**Problem requirements:**
Going through the entries below, copy out each line that contains "ENGINE".

**Provided entries:**
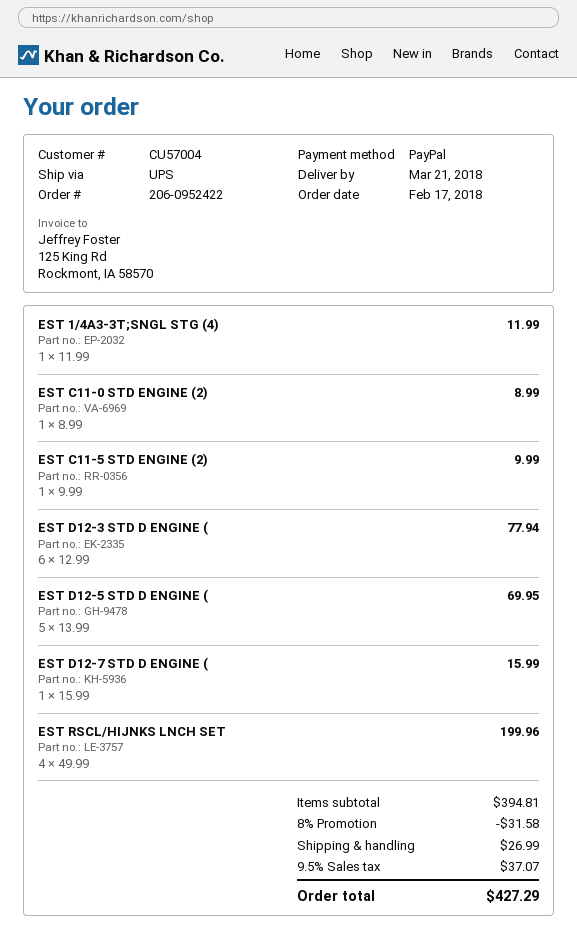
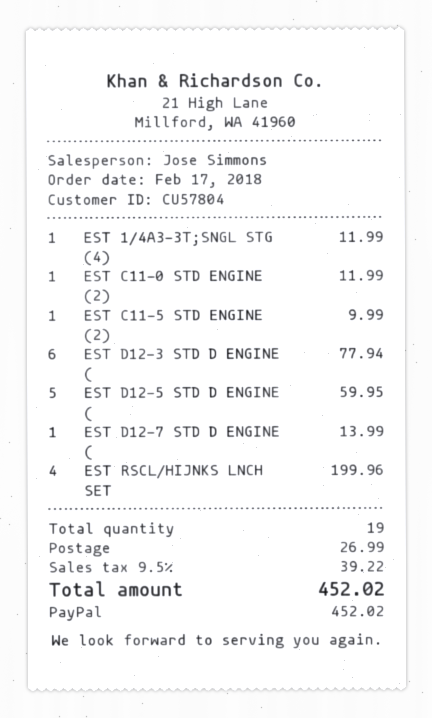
customer number: CU57004 -> CU57804
EST C11-0 STD ENGINE (2): 1 for 8.99 -> 1 for 11.99
EST D12-5 STD D ENGINE (: 5 for 69.95 -> 5 for 59.95
EST D12-7 STD D ENGINE (: 1 for 15.99 -> 1 for 13.99
discount: 8% = 31.58 -> none
tax: 9.5% = 37.07 -> 9.5% = 39.22
total: 427.29 -> 452.02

**Your solution:**
EST C11-0 STD ENGINE (2): 1 for 8.99 -> 1 for 11.99
EST D12-5 STD D ENGINE (: 5 for 69.95 -> 5 for 59.95
EST D12-7 STD D ENGINE (: 1 for 15.99 -> 1 for 13.99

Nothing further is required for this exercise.